» Problem statement
Transcribe every entry that follows exactly, omitting all pictures.

Exercise material START

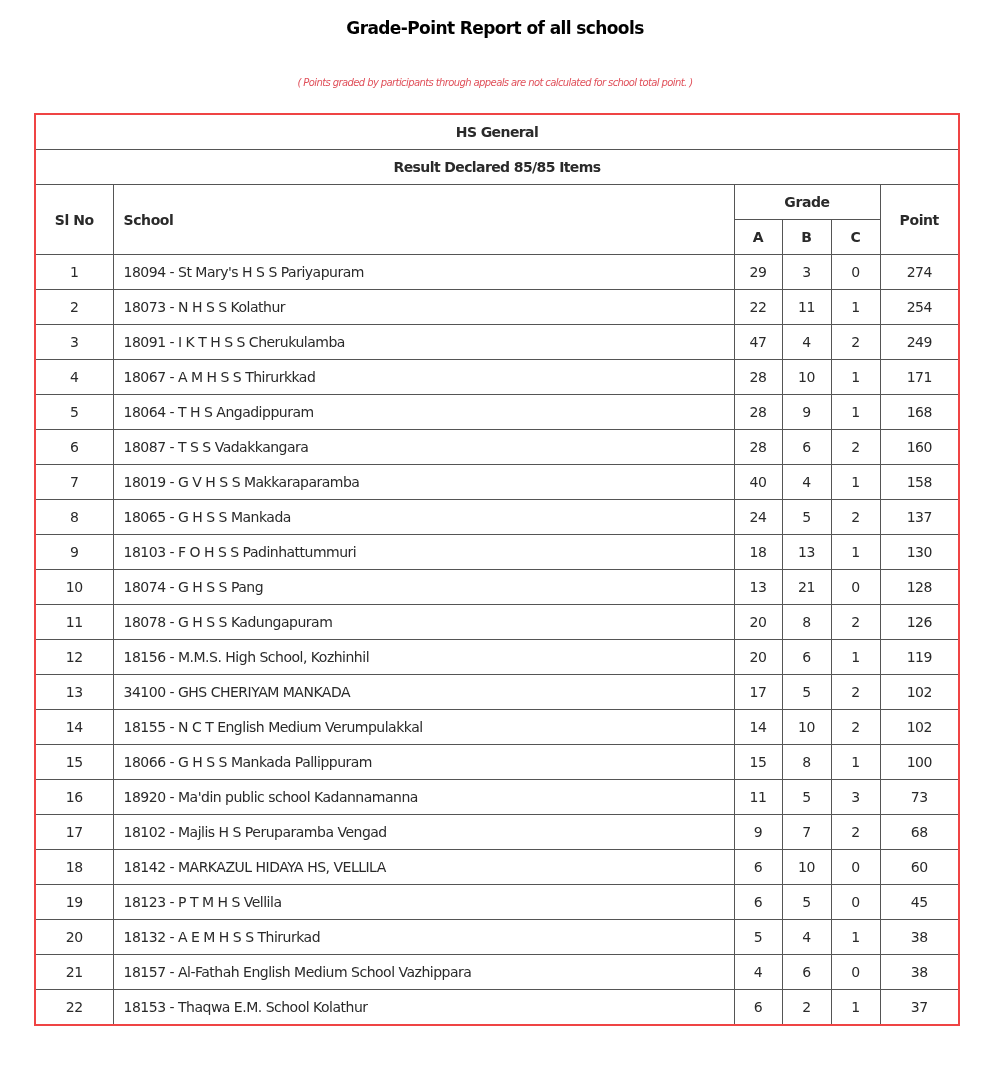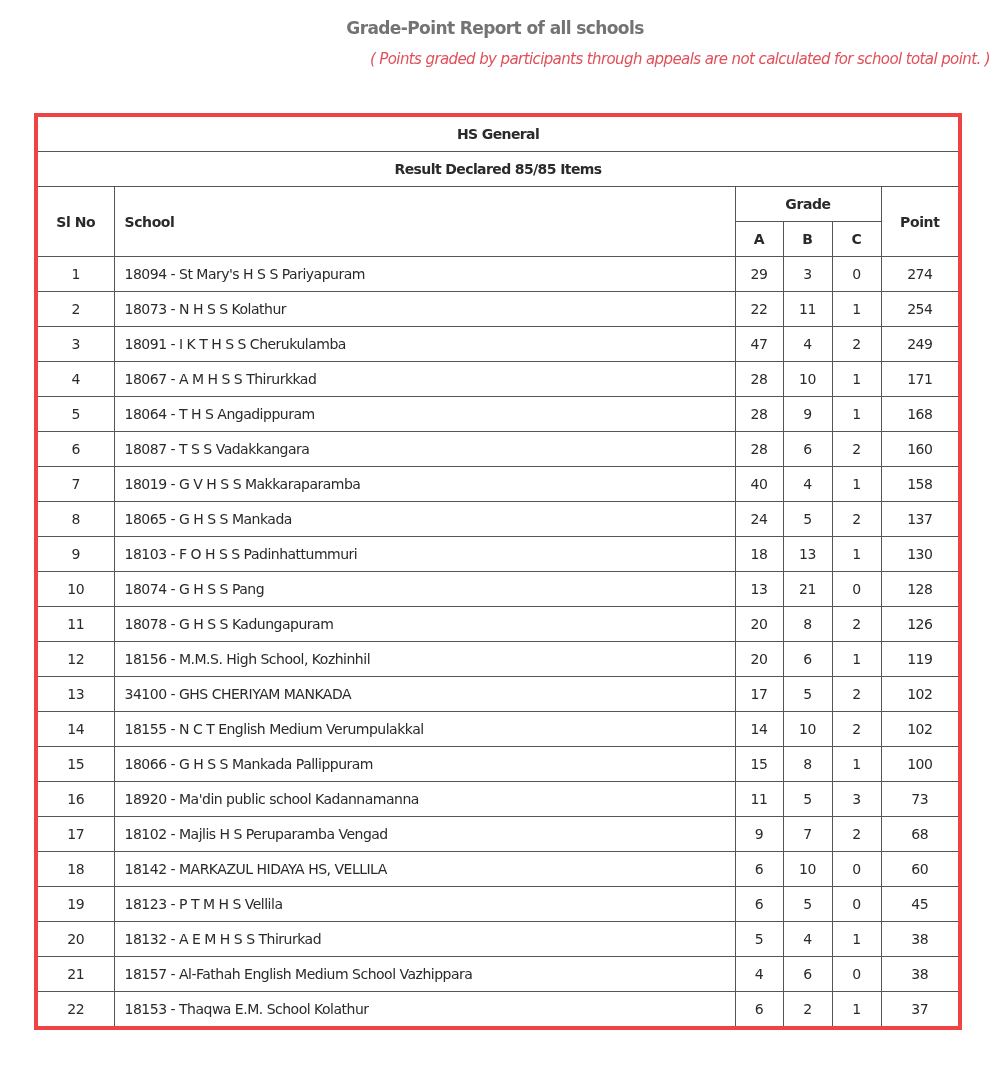--- a/index.html
+++ b/index.html
@@ -6,7 +6,7 @@
   body { width: 1005px; height: 1087px; position: relative; overflow: hidden;
          font-family: "DejaVu Sans", "Liberation Sans", sans-serif; color: #2a2a2a; }
   .title { position: absolute; left: 0; top: 18px; width: 990px; text-align: center;
-           font-size: 17px; font-weight: bold; color: #737373; letter-spacing: -0.6px; }
+           font-size: 17px; font-weight: bold; color: #000000; letter-spacing: -0.6px; }
   .note { position: absolute; left: 0; top: 50px; width: 990px; text-align: right;
           font-size: 15px; font-style: italic; color: #e0505a; letter-spacing: -0.6px; }
   table.report { position: absolute; left: 34px; top: 113px; width: 924px;

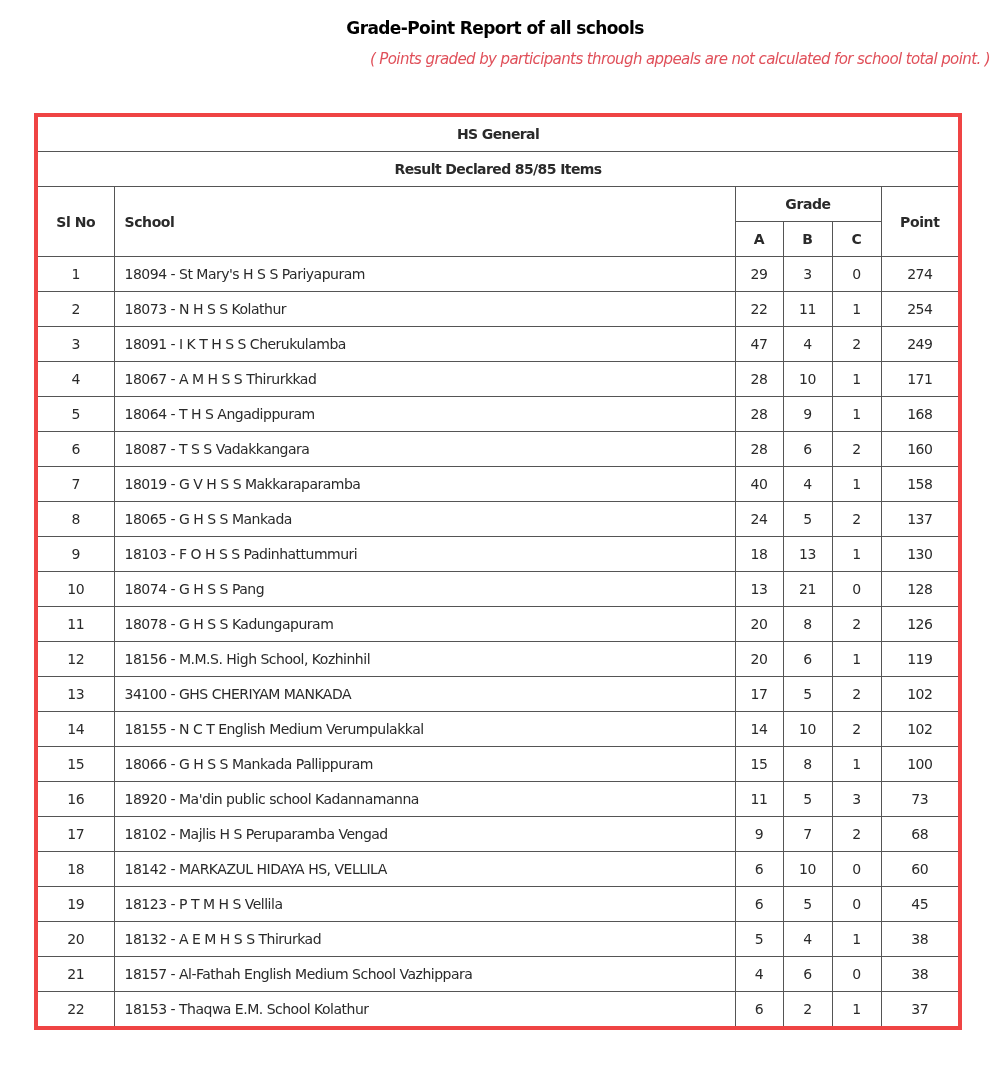--- a/index.html
+++ b/index.html
@@ -7,8 +7,8 @@
          font-family: "DejaVu Sans", "Liberation Sans", sans-serif; color: #2a2a2a; }
   .title { position: absolute; left: 0; top: 18px; width: 990px; text-align: center;
            font-size: 17px; font-weight: bold; color: #000000; letter-spacing: -0.6px; }
-  .note { position: absolute; left: 0; top: 50px; width: 990px; text-align: right;
-          font-size: 15px; font-style: italic; color: #e0505a; letter-spacing: -0.6px; }
+  .note { position: absolute; left: 0; top: 77px; width: 990px; text-align: center;
+          font-size: 10px; font-style: italic; color: #e0505a; letter-spacing: -0.6px; }
   table.report { position: absolute; left: 34px; top: 113px; width: 924px;
                  border-collapse: collapse; border: 4px solid #ef4444; table-layout: fixed; }
   table.report td, table.report th { border: 1.5px solid #555; padding: 0; font-size: 14px; }

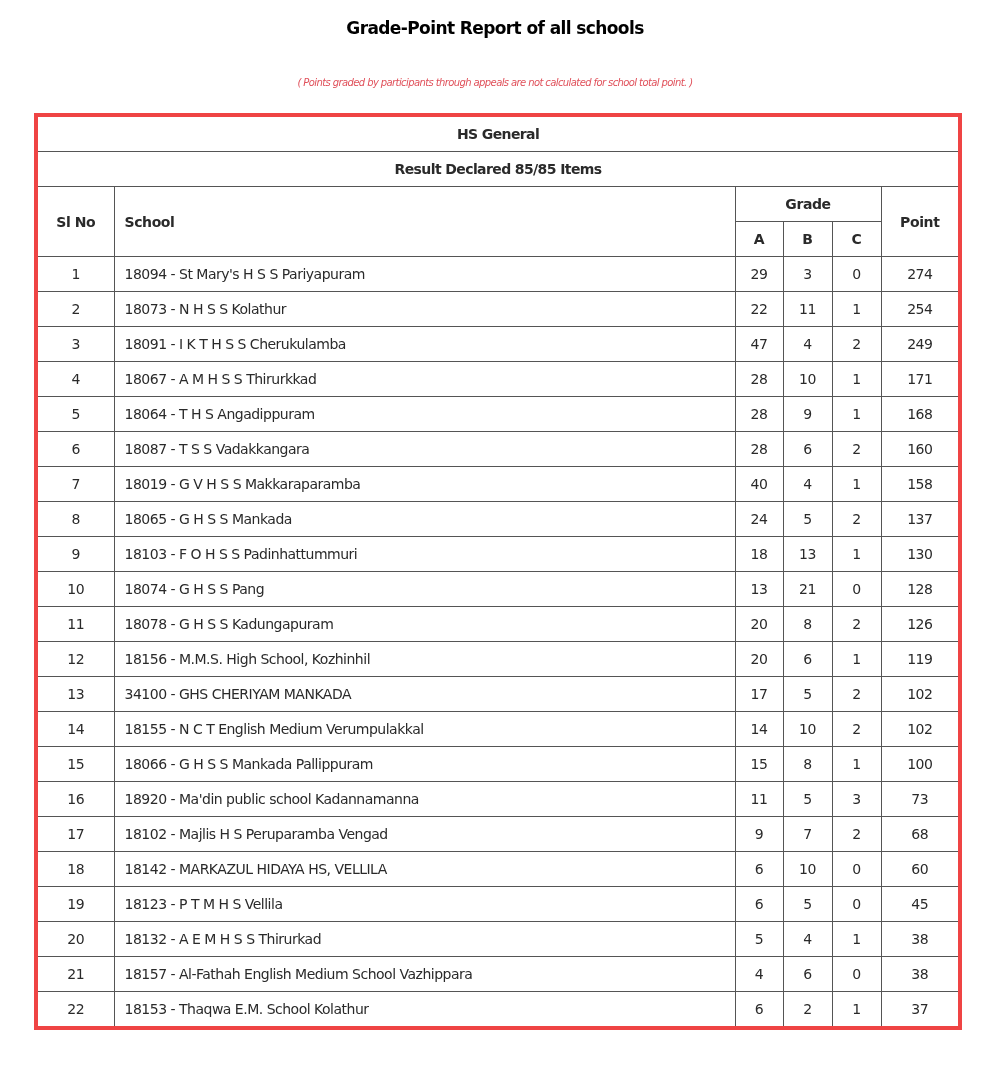--- a/index.html
+++ b/index.html
@@ -10,7 +10,7 @@
   .note { position: absolute; left: 0; top: 77px; width: 990px; text-align: center;
           font-size: 10px; font-style: italic; color: #e0505a; letter-spacing: -0.6px; }
   table.report { position: absolute; left: 34px; top: 113px; width: 924px;
-                 border-collapse: collapse; border: 4px solid #ef4444; table-layout: fixed; }
+                 border-collapse: collapse; border: 2px solid #ef4444; table-layout: fixed; }
   table.report td, table.report th { border: 1.5px solid #555; padding: 0; font-size: 14px; }
   .banner td { height: 34px; text-align: center; font-weight: bold; font-size: 14px; letter-spacing: -0.6px; }
   th { font-weight: bold; font-size: 13px; letter-spacing: -0.4px; }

Exercise material END

» Result for this exercise
--- a/index.html
+++ b/index.html
@@ -6,7 +6,7 @@
   body { width: 1005px; height: 1087px; position: relative; overflow: hidden;
          font-family: "DejaVu Sans", "Liberation Sans", sans-serif; color: #2a2a2a; }
   .title { position: absolute; left: 0; top: 18px; width: 990px; text-align: center;
-           font-size: 17px; font-weight: bold; color: #737373; letter-spacing: -0.6px; }
+           font-size: 17px; font-weight: bold; color: #000000; letter-spacing: -0.6px; }
   .note { position: absolute; left: 0; top: 50px; width: 990px; text-align: right;
           font-size: 15px; font-style: italic; color: #e0505a; letter-spacing: -0.6px; }
   table.report { position: absolute; left: 34px; top: 113px; width: 924px;

--- a/index.html
+++ b/index.html
@@ -7,8 +7,8 @@
          font-family: "DejaVu Sans", "Liberation Sans", sans-serif; color: #2a2a2a; }
   .title { position: absolute; left: 0; top: 18px; width: 990px; text-align: center;
            font-size: 17px; font-weight: bold; color: #000000; letter-spacing: -0.6px; }
-  .note { position: absolute; left: 0; top: 50px; width: 990px; text-align: right;
-          font-size: 15px; font-style: italic; color: #e0505a; letter-spacing: -0.6px; }
+  .note { position: absolute; left: 0; top: 77px; width: 990px; text-align: center;
+          font-size: 10px; font-style: italic; color: #e0505a; letter-spacing: -0.6px; }
   table.report { position: absolute; left: 34px; top: 113px; width: 924px;
                  border-collapse: collapse; border: 4px solid #ef4444; table-layout: fixed; }
   table.report td, table.report th { border: 1.5px solid #555; padding: 0; font-size: 14px; }

--- a/index.html
+++ b/index.html
@@ -10,7 +10,7 @@
   .note { position: absolute; left: 0; top: 77px; width: 990px; text-align: center;
           font-size: 10px; font-style: italic; color: #e0505a; letter-spacing: -0.6px; }
   table.report { position: absolute; left: 34px; top: 113px; width: 924px;
-                 border-collapse: collapse; border: 4px solid #ef4444; table-layout: fixed; }
+                 border-collapse: collapse; border: 2px solid #ef4444; table-layout: fixed; }
   table.report td, table.report th { border: 1.5px solid #555; padding: 0; font-size: 14px; }
   .banner td { height: 34px; text-align: center; font-weight: bold; font-size: 14px; letter-spacing: -0.6px; }
   th { font-weight: bold; font-size: 13px; letter-spacing: -0.4px; }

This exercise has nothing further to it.